Neben den Chefanklägern der Vereinigten Staaten von Amerika, Großbritanniens und Frankreichs klage ich die Angeklagten an, den barbarischen Überfall auf die Völker meines Landes und auf alle freiheitsliebenden Völker vorbereitet und umgesetzt zu haben.
Ich klage sie an, den Weltkrieg wider die wichtigsten Prinzipien des Völkerrechts und die von ihnen unterzeichneten Verträge entfesselt und den Krieg in eine Waffe zur Massenvernichtung von friedlichen Menschen, in eine Waffe zu Raub, Gewalt und Plünderung verwandelt zu haben.
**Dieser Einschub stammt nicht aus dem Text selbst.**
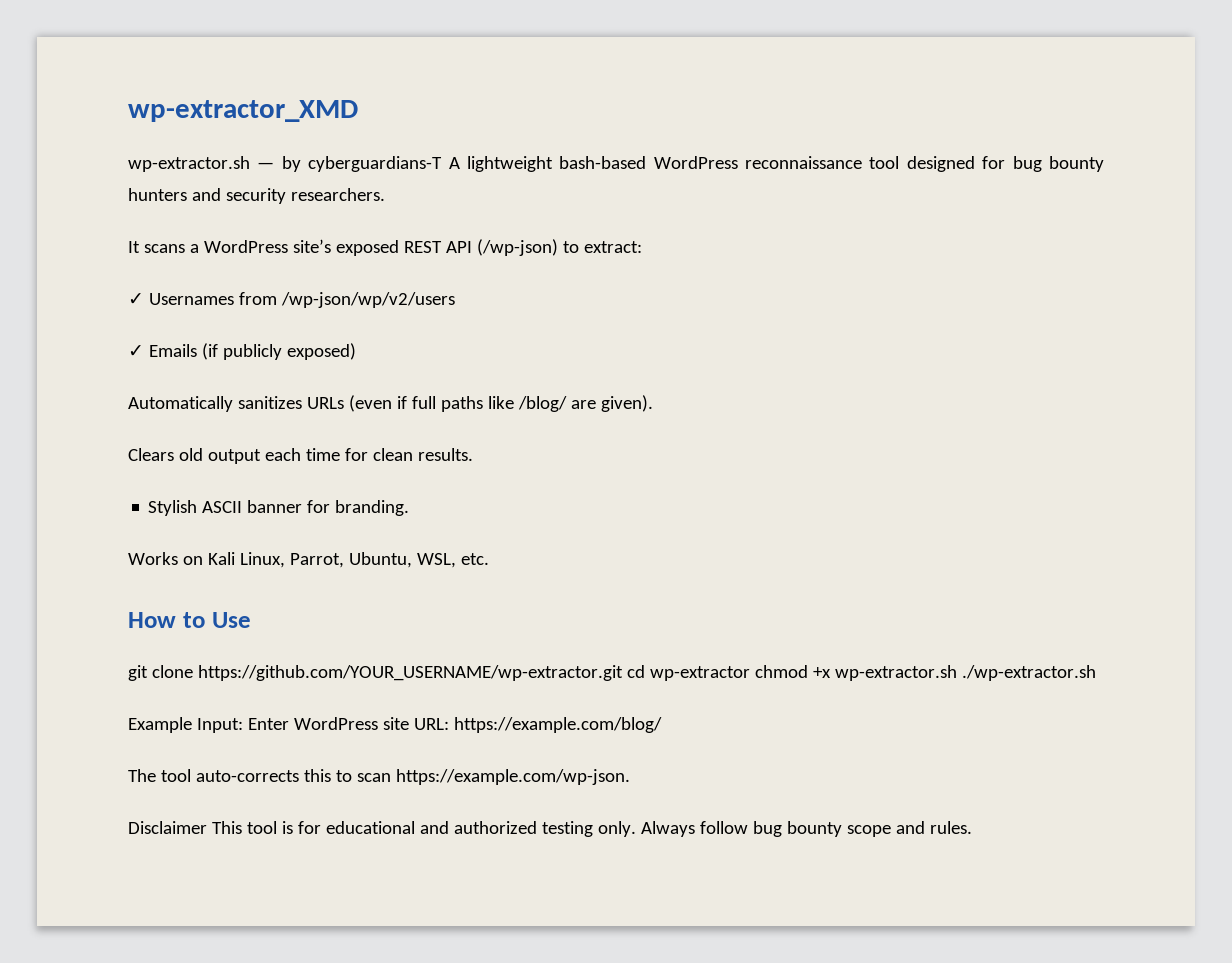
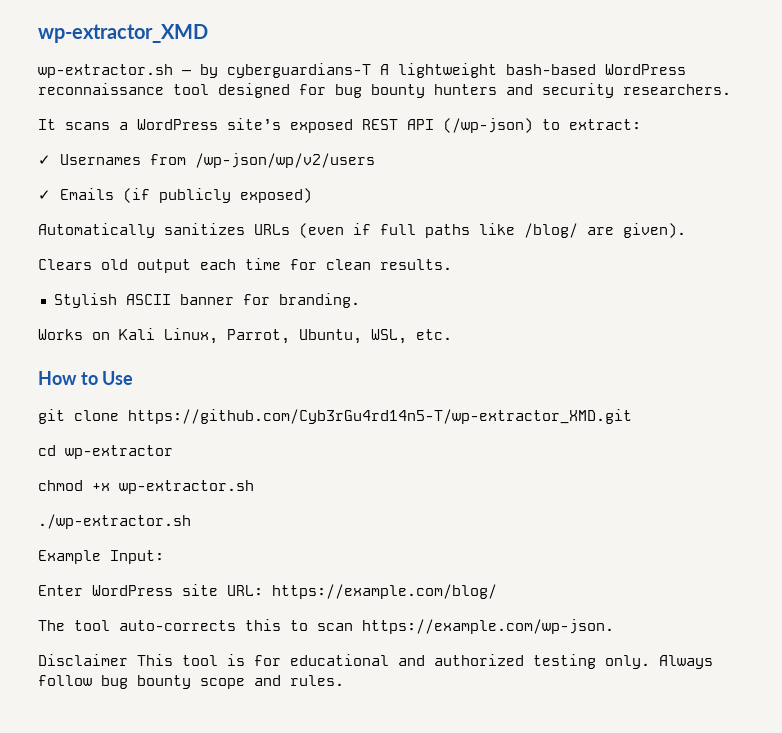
- git clone https://github.com/YOUR_USERNAME/wp-extractor.git cd wp-extractor chmod +x wp-extractor.sh ./wp-extractor.sh
+ git clone https://github.com/Cyb3rGu4rd14n5-T/wp-extractor_XMD.git
+ cd wp-extractor
+ chmod +x wp-extractor.sh
+ ./wp-extractor.sh
- Example Input: Enter WordPress site URL: https://example.com/blog/
+ Example Input:
+ Enter WordPress site URL: https://example.com/blog/

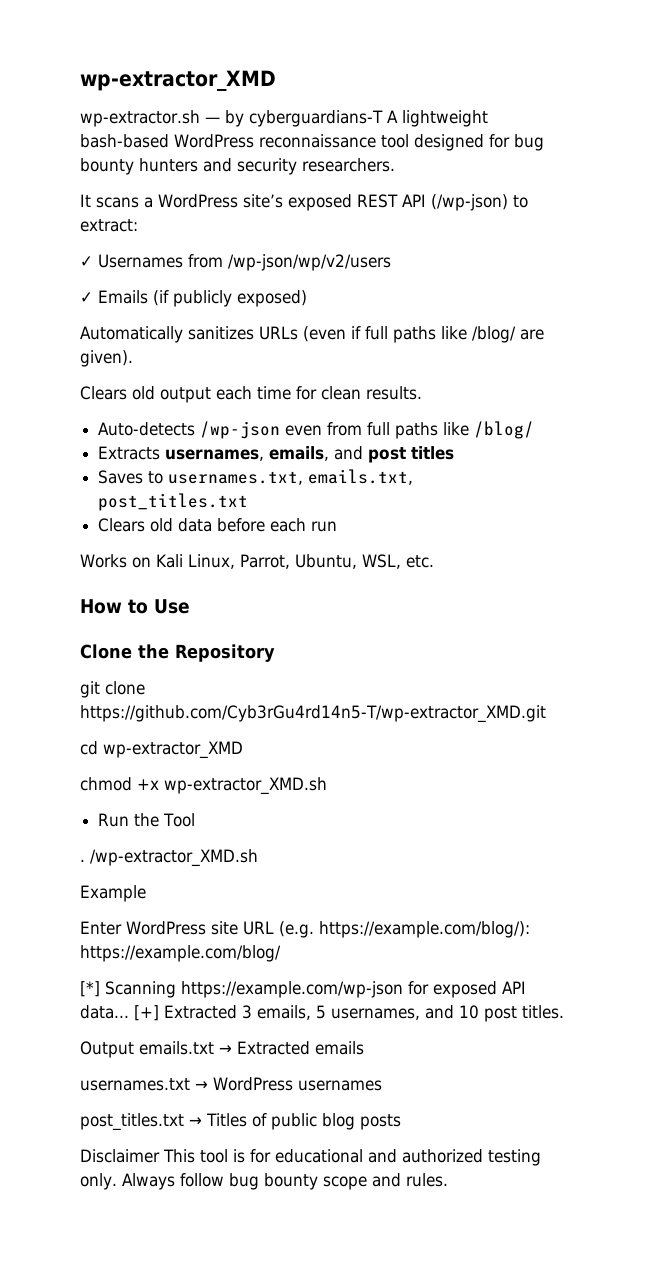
- Stylish ASCII banner for branding.
+ Auto-detects /wp-json even from full paths like /blog/
+ Extracts usernames, emails, and post titles
+ Saves to usernames.txt, emails.txt, post_titles.txt
+ Clears old data before each run
+ Clone the Repository
- cd wp-extractor
+ cd wp-extractor_XMD
- chmod +x wp-extractor.sh
- ./wp-extractor.sh
+ chmod +x wp-extractor_XMD.sh
+ Run the Tool
+ . /wp-extractor_XMD.sh
- Example Input:
+ Example
- Enter WordPress site URL: https://example.com/blog/
- The tool auto-corrects this to scan https://example.com/wp-json.
+ Enter WordPress site URL (e.g. https://example.com/blog/): https://example.com/blog/
+ [*] Scanning https://example.com/wp-json for exposed API data... [+] Extracted 3 emails, 5 usernames, and 10 post titles.
+ Output emails.txt → Extracted emails
+ usernames.txt → WordPress usernames
+ post_titles.txt → Titles of public blog posts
Ich klage die Angeklagten an, als Vertreter der selbsternannten Herrenrasse überall, wo ihre Macht durchdrang, ein Regime von Willkür und Tyrannei etabliert zu haben, ein Regime, das sich auf die Verletzung der Grundlagen der Menschlichkeit stützte.
Jetzt, wo Hitler-Deutschland dank dem heldenhaften Kampf der Roten Armee und der Alliierten-Truppen zerstört und niedergeschlagen worden ist, dürfen wir nicht die Opfer vergessen – wir dürfen nicht die Schuldigen an den furchtbaren Verbrechen und deren Organisatoren ungestraft lassen.
Im Namen des heiligen Gedenkens an die Millionen von unschuldigen Opfern des faschistischen Terrors, im Namen der Friedensfestigung in der ganzen Welt, im Namen der Sicherheit der Völker in der Zukunft stellen wir den Angeklagten jetzt die vollständige und gerechte Rechnung aus. Das ist die Rechnung im Namen der gesamten Menschheit, im Namen des Willens und Gewissens der freiheitsliebenden Völker.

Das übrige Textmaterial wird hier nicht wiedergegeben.